Юрий Дружников - Интервью
Жалоба
Напишите нам, и мы в срочном порядке примем меры.
Юрий Дружников - Интервью краткое содержание
Интервью читать онлайн бесплатно
Дружников Юрий
Интервью
Юрий Дружников, живущий в Калифорнии русский писатель,
отвечает на вопросы Ирены Лукшич
Интервью: "Россия такая большая, что лучше видна издалека"
Коротко об авторе: Юрий Ильич Дружников - прозаик и историк русской литературы
Родился в Москве (1933). В прошлом член Союза писателей, исключен за антисоветскую деятельность.

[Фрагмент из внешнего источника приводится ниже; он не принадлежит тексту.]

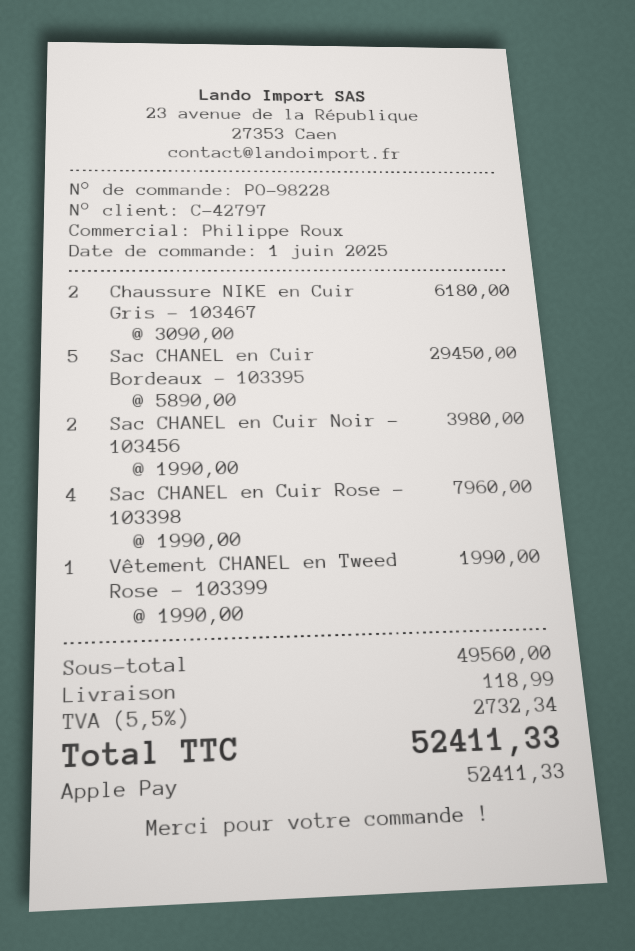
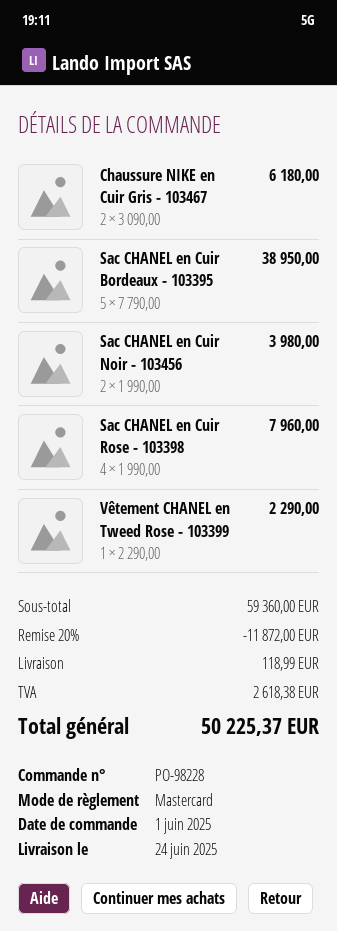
payment method: Apple Pay -> Mastercard
Sac CHANEL en Cuir Bordeaux - 103395: 5 x 5890.00 = 29450.00 -> 5 x 7790.00 = 38950.00
Vêtement CHANEL en Tweed Rose - 103399: 1 x 1990.00 = 1990.00 -> 1 x 2290.00 = 2290.00
subtotal: 49560.00 -> 59360.00
discount: none -> 20% = 11872.00
tax: 2732.34 -> 2618.38
total: 52411.33 -> 50225.37

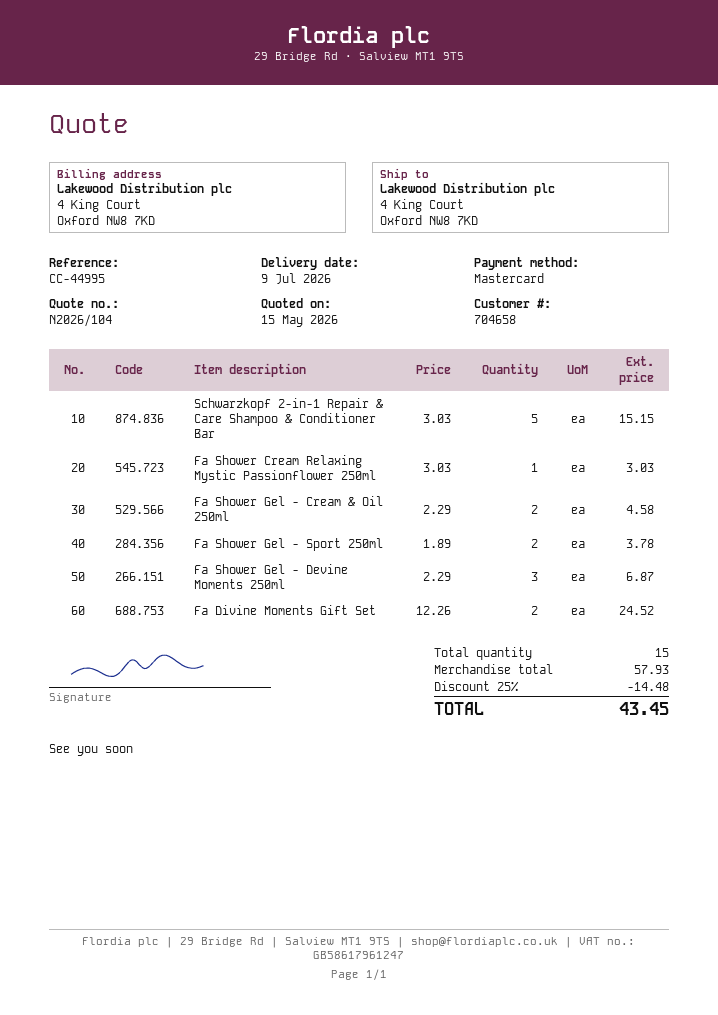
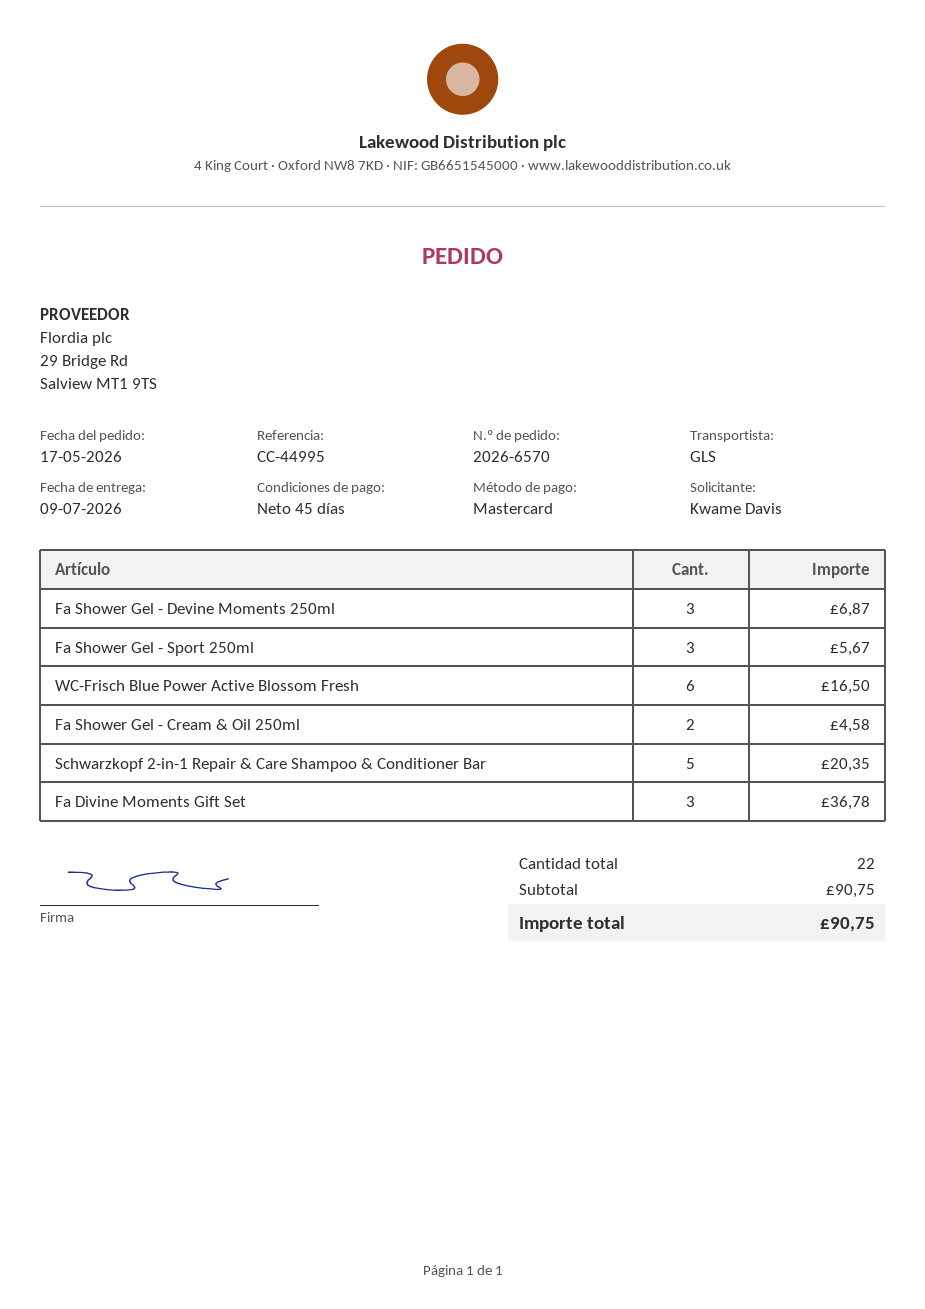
Schwarzkopf 2-in-1 Repair & Care Shampoo & Conditioner Bar: 5 for 15.15 -> 5 for 20.35
Fa Shower Cream Relaxing Mystic Passionflower 250ml: 1 for 3.03 -> none
Fa Shower Gel - Sport 250ml: 2 for 3.78 -> 3 for 5.67
Fa Divine Moments Gift Set: 2 for 24.52 -> 3 for 36.78
WC-Frisch Blue Power Active Blossom Fresh: none -> 6 for 16.50
total quantity: 15 -> 22
subtotal: 57.93 -> 90.75
discount: 25% = 14.48 -> none
total: 43.45 -> 90.75

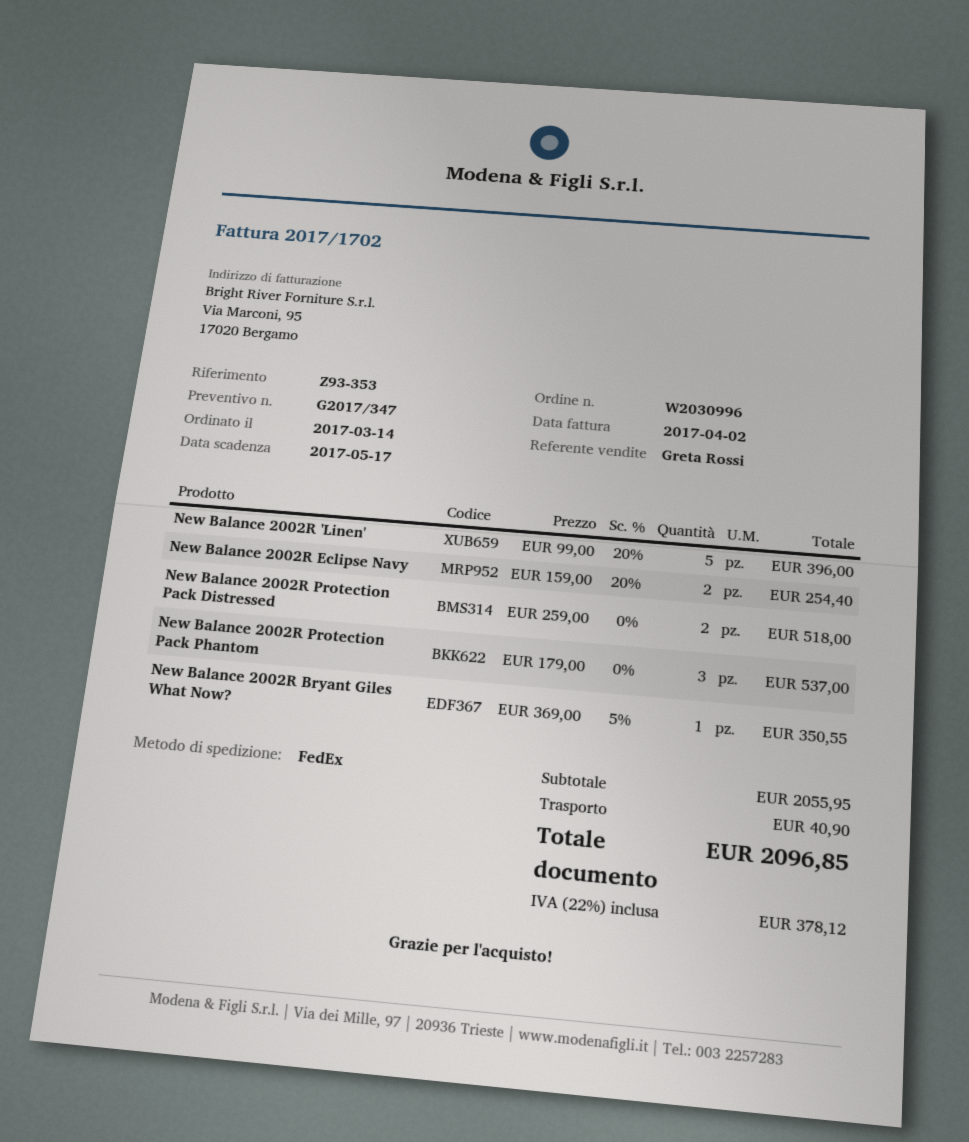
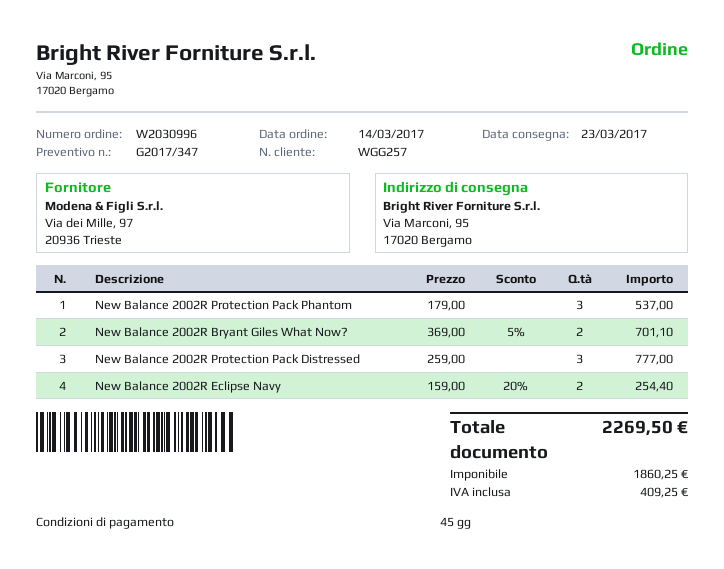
New Balance 2002R 'Linen': 5 x 99.00 - 20% = 396.00 -> none
New Balance 2002R Protection Pack Distressed: 2 x 259.00 = 518.00 -> 3 x 259.00 = 777.00
New Balance 2002R Bryant Giles What Now?: 1 x 369.00 - 5% = 350.55 -> 2 x 369.00 - 5% = 701.10
shipping: 40.90 -> none
tax: 378.12 -> 409.25
total: 2096.85 -> 2269.50

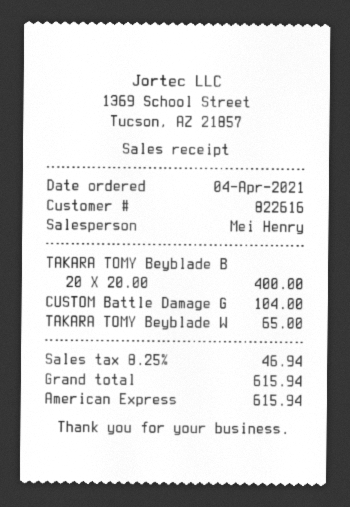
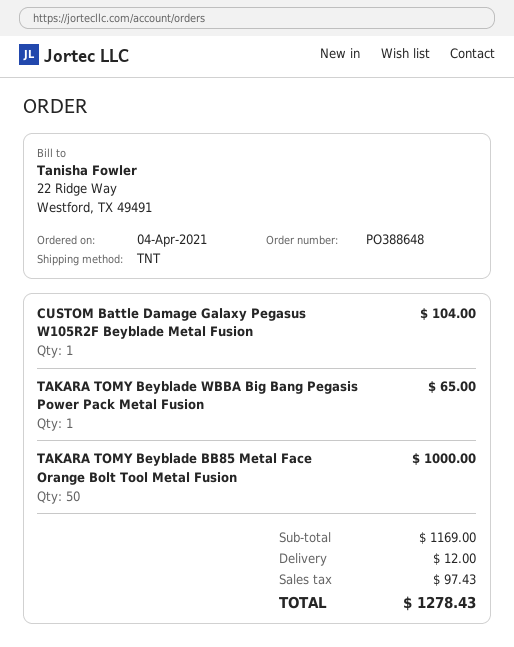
TAKARA TOMY Beyblade B: 20 for 400.00 -> 50 for 1000.00
shipping: none -> 12.00
tax: 46.94 -> 97.43
total: 615.94 -> 1278.43

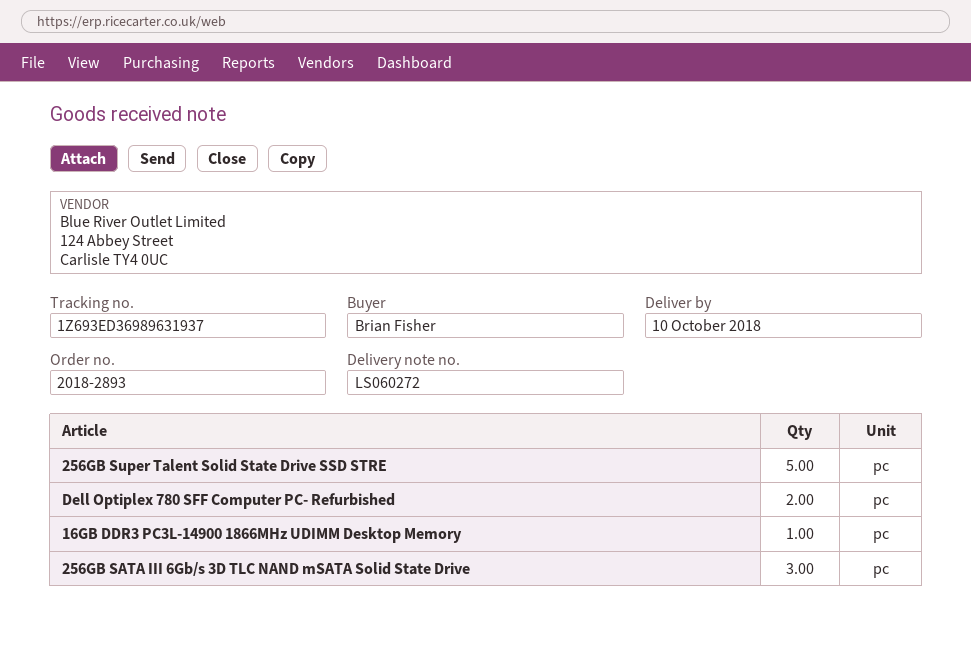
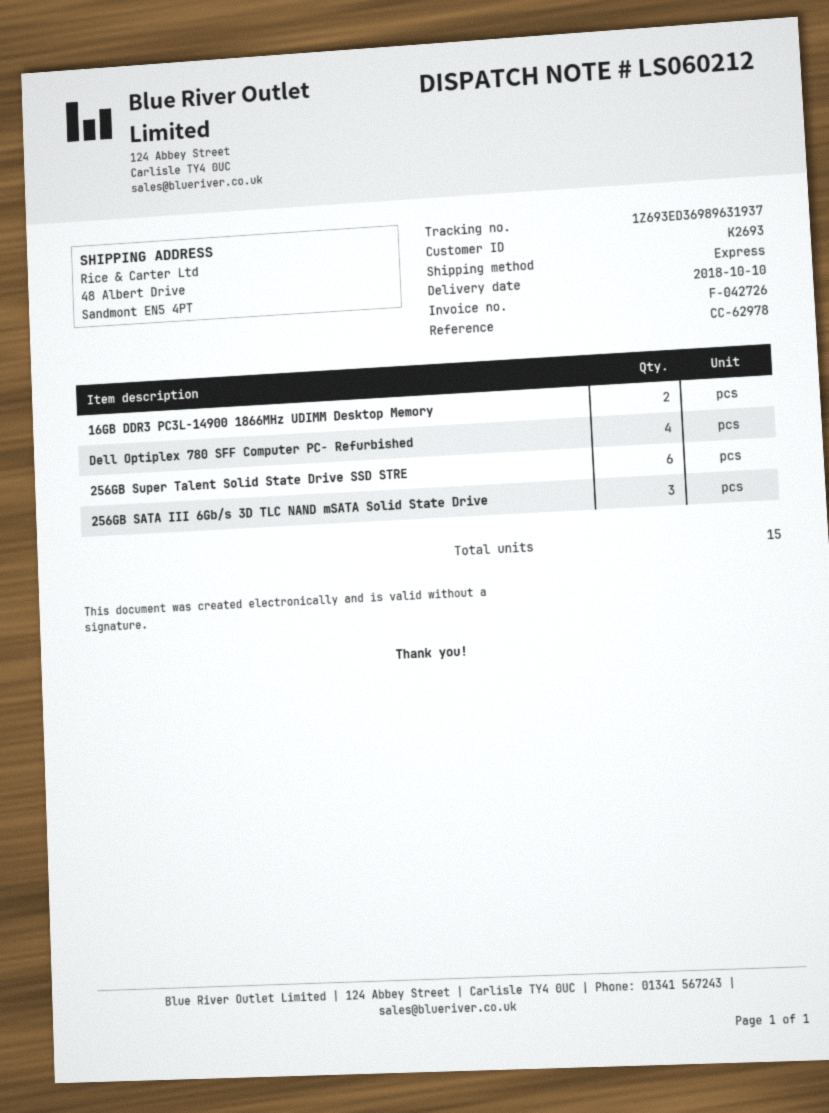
delivery note number: LS060272 -> LS060212
256GB Super Talent Solid State Drive SSD STRE: 5 -> 6
Dell Optiplex 780 SFF Computer PC- Refurbished: 2 -> 4
16GB DDR3 PC3L-14900 1866MHz UDIMM Desktop Memory: 1 -> 2

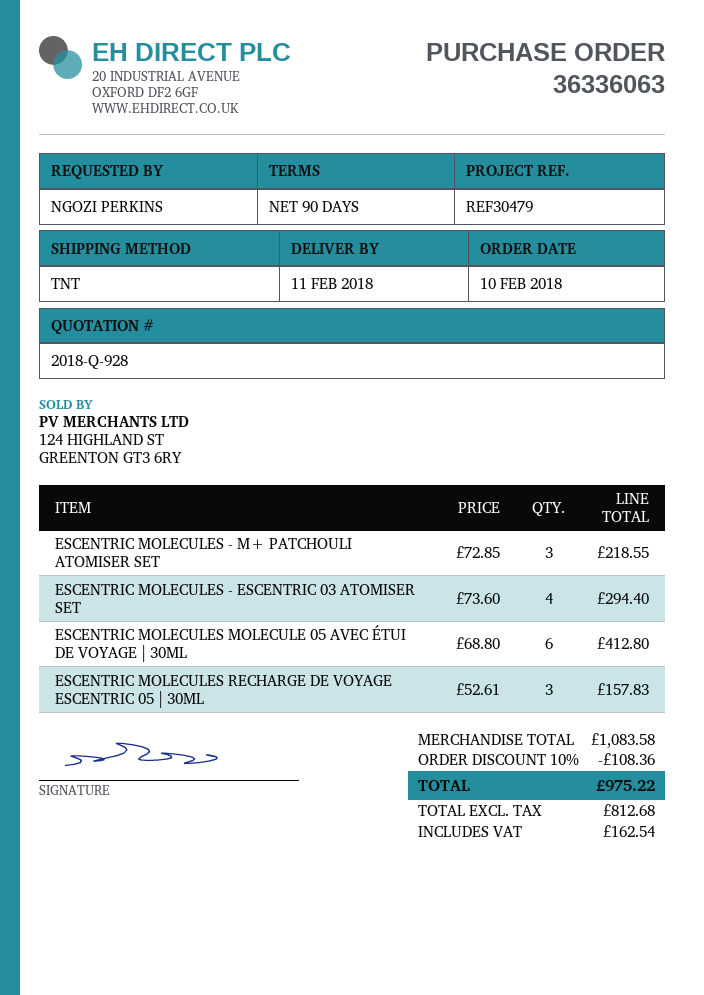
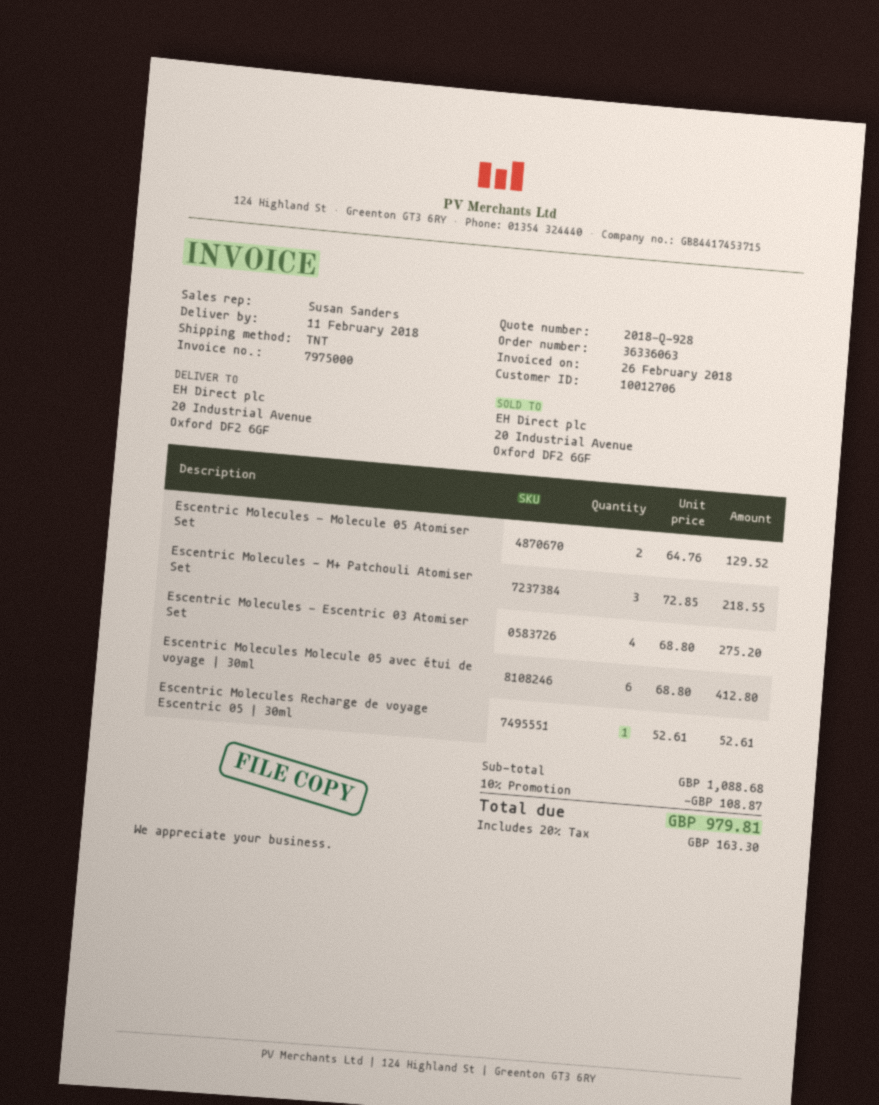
ESCENTRIC MOLECULES - ESCENTRIC 03 ATOMISER SET: 4 x 73.60 = 294.40 -> 4 x 68.80 = 275.20
ESCENTRIC MOLECULES RECHARGE DE VOYAGE ESCENTRIC 05 | 30ML: 3 x 52.61 = 157.83 -> 1 x 52.61 = 52.61
Escentric Molecules - Molecule 05 Atomiser Set: none -> 2 x 64.76 = 129.52
subtotal: 1083.58 -> 1088.68
discount: 10% = 108.36 -> 10% = 108.87
tax: 162.54 -> 163.30
total: 975.22 -> 979.81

Пятнадцать лет был на родине в черных списках, эмигрант; до коллапса Советского Союза его книги выходили только на Западе.
Автор документального частного расследования "Доносчик 001, или Вознесение Павлика Морозова" (Москва, 1995), романа-хроники о тайных аспектах жизни московских газетчиков "Ангелы на кончике иглы" (Москва, 1991), романа-исследования о замалчиваемых аспектах биографии Пушкина "Узник России" (Москва, 1996). В Нью-Йорке издана книга воспоминаний и эссе "Я родился в очереди"(1995), по частям опубликованная во многих российских журналах и газетах. Книга о трагедии отечественной литературы "Русские мифы" в России впервые (1999).
Профессор Калифорнийского университета, живет в пригороде столицы Калифорнии Сакраменто.
Опубликовано: "Vijenac", 19 studenoga 1998, Zagreb. Перевод с хорватского.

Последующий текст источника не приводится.